### Data to process:

══════

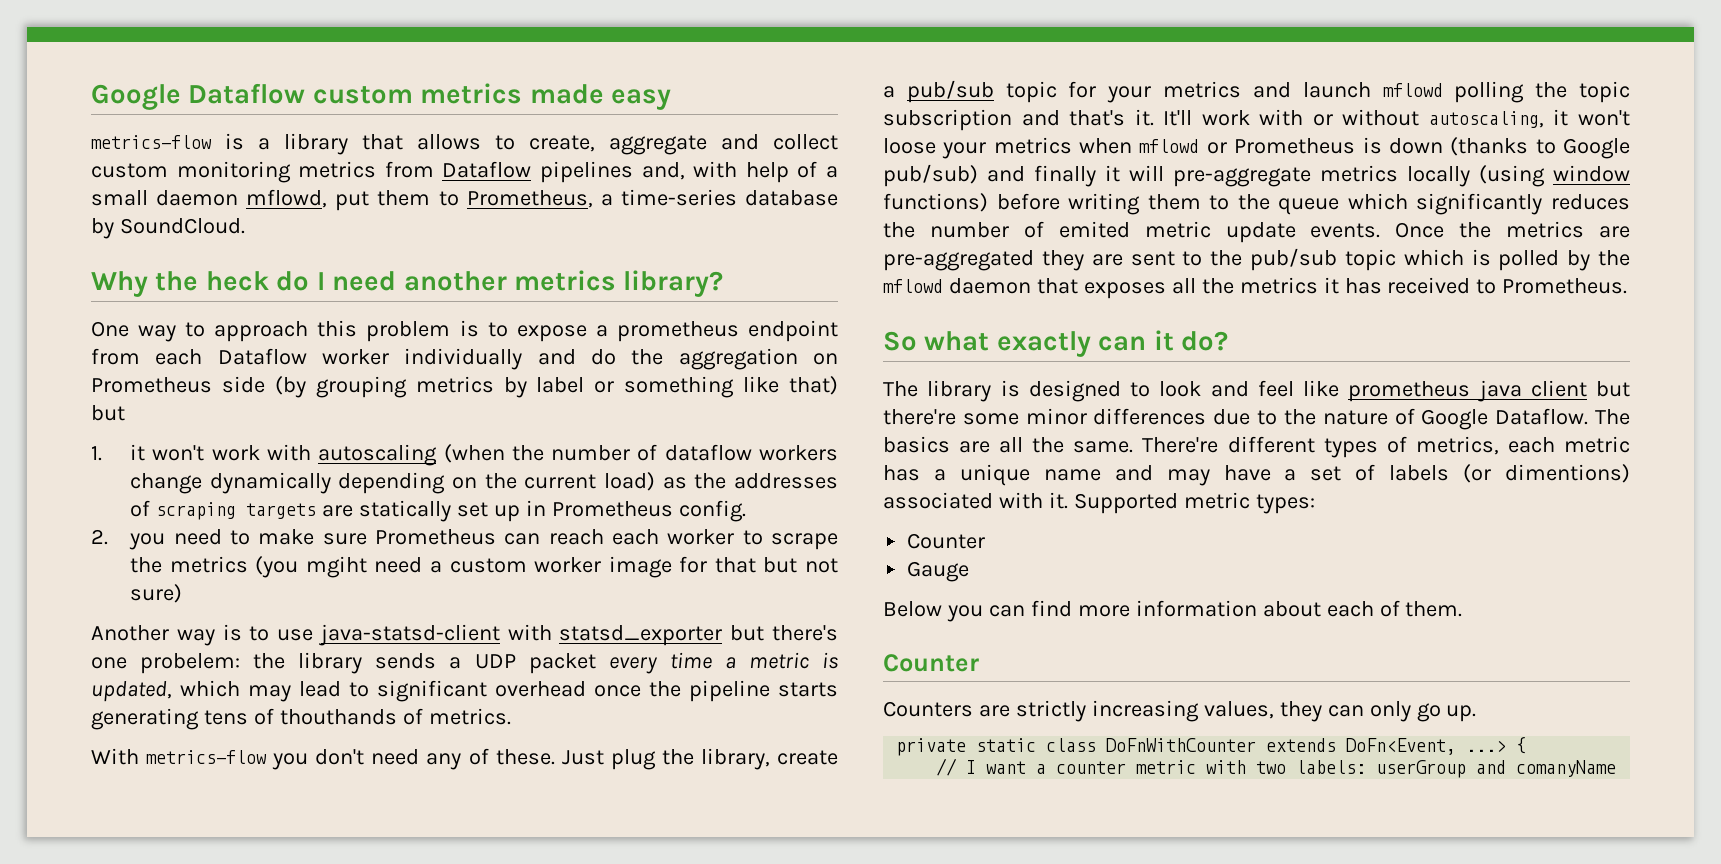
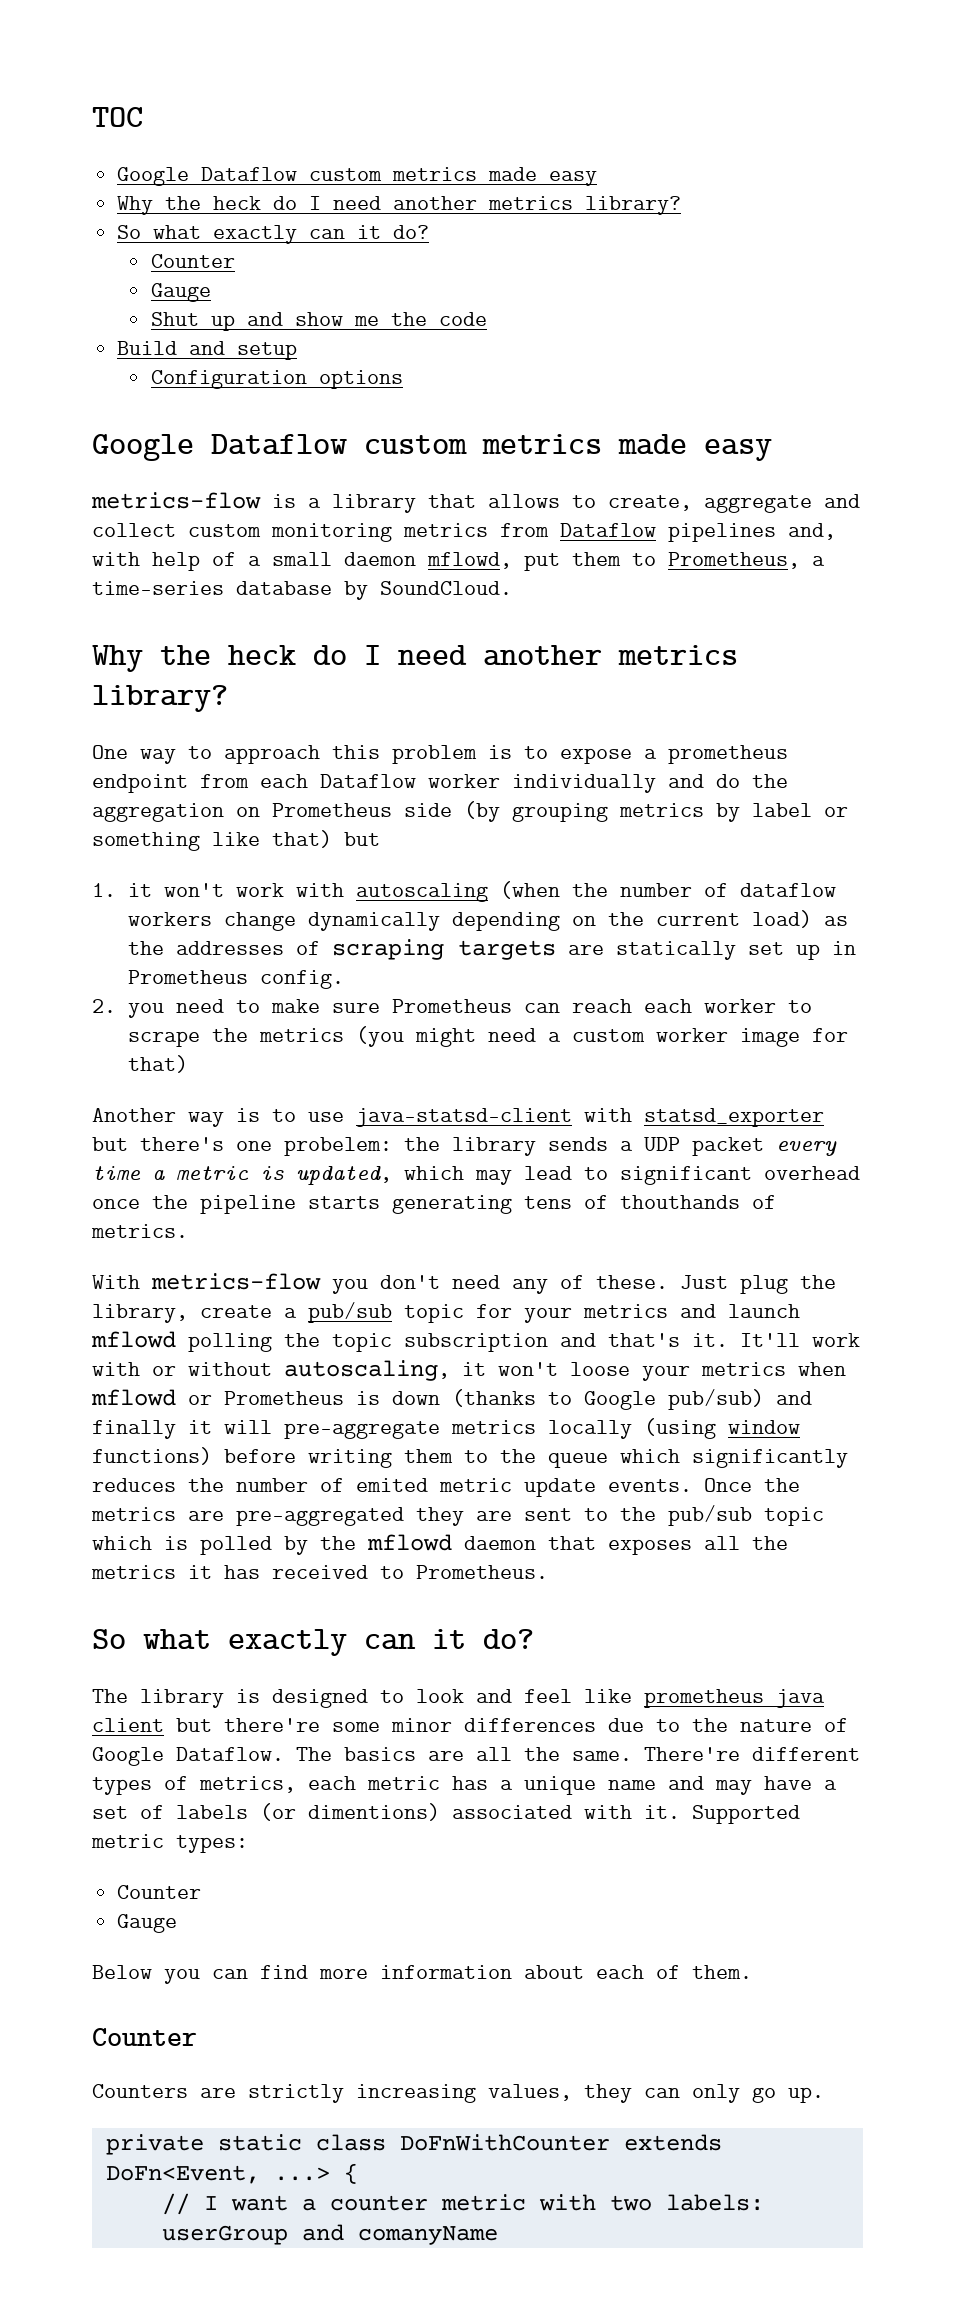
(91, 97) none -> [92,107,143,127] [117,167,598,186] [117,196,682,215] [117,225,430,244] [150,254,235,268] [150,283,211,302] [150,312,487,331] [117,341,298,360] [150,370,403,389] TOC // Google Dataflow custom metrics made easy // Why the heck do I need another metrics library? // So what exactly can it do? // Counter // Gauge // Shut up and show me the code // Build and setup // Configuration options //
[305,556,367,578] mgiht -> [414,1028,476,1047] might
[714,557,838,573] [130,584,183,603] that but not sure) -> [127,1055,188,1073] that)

══════

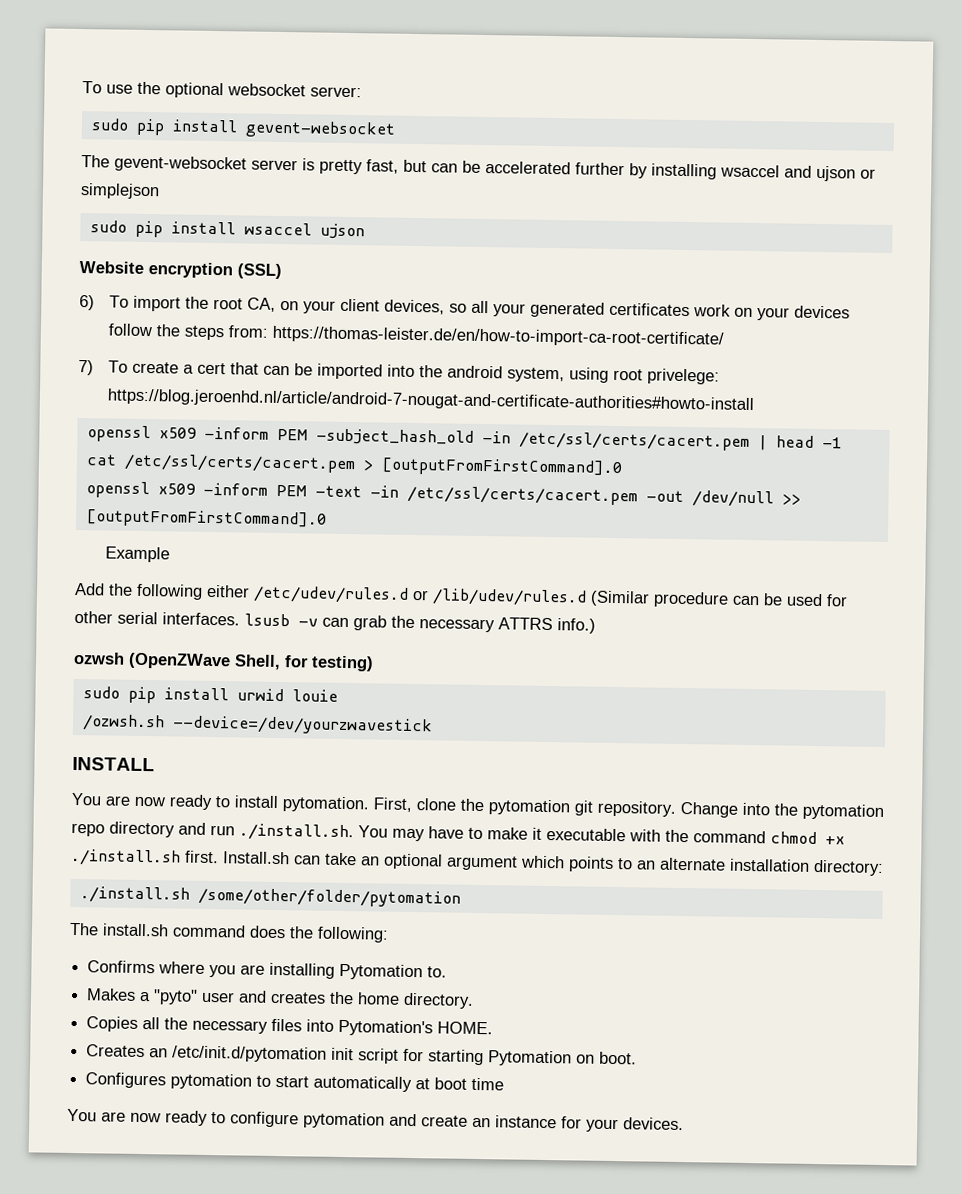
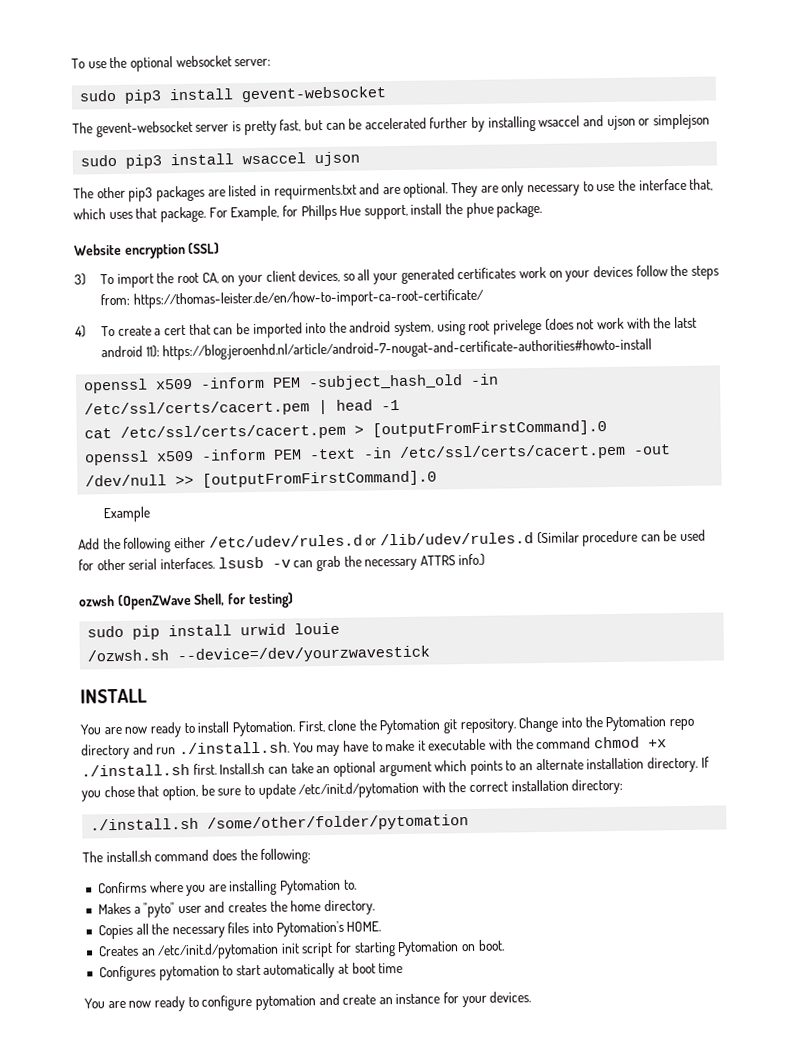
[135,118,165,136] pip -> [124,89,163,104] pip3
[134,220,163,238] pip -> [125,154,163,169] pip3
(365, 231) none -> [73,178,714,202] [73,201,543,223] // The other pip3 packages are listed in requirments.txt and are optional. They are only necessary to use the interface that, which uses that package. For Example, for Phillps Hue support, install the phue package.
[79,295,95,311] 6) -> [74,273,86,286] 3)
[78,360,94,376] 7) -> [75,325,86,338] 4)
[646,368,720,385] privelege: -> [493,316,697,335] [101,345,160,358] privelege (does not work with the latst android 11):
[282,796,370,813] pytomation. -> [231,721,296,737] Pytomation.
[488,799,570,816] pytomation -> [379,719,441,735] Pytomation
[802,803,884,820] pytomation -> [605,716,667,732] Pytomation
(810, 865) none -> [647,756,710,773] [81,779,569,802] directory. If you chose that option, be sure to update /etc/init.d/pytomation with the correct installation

══════

### Description of the task:
Work out how many lines of the entries contain the word "pytomation", and answer with that number alone.

### Response for this exercise:
4